Wherever a line in the records contains the word "image", return that line.

*** Opening of Provided records ***

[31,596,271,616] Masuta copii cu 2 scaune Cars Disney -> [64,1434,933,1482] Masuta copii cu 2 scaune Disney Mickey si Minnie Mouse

*** Close of Provided records ***
*** Opening of Provided records ***

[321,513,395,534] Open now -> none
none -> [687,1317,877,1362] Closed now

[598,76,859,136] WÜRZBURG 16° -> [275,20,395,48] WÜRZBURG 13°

*** Close of Provided records ***
*** Opening of Provided records ***

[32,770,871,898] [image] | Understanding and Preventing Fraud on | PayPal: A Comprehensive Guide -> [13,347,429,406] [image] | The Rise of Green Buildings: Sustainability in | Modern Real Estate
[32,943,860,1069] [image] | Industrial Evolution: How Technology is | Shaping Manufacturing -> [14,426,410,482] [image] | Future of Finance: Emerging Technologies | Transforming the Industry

*** Close of Provided records ***

> [Result of the task]:
[32,770,871,898] [image] | Understanding and Preventing Fraud on | PayPal: A Comprehensive Guide -> [13,347,429,406] [image] | The Rise of Green Buildings: Sustainability in | Modern Real Estate
[32,943,860,1069] [image] | Industrial Evolution: How Technology is | Shaping Manufacturing -> [14,426,410,482] [image] | Future of Finance: Emerging Technologies | Transforming the Industry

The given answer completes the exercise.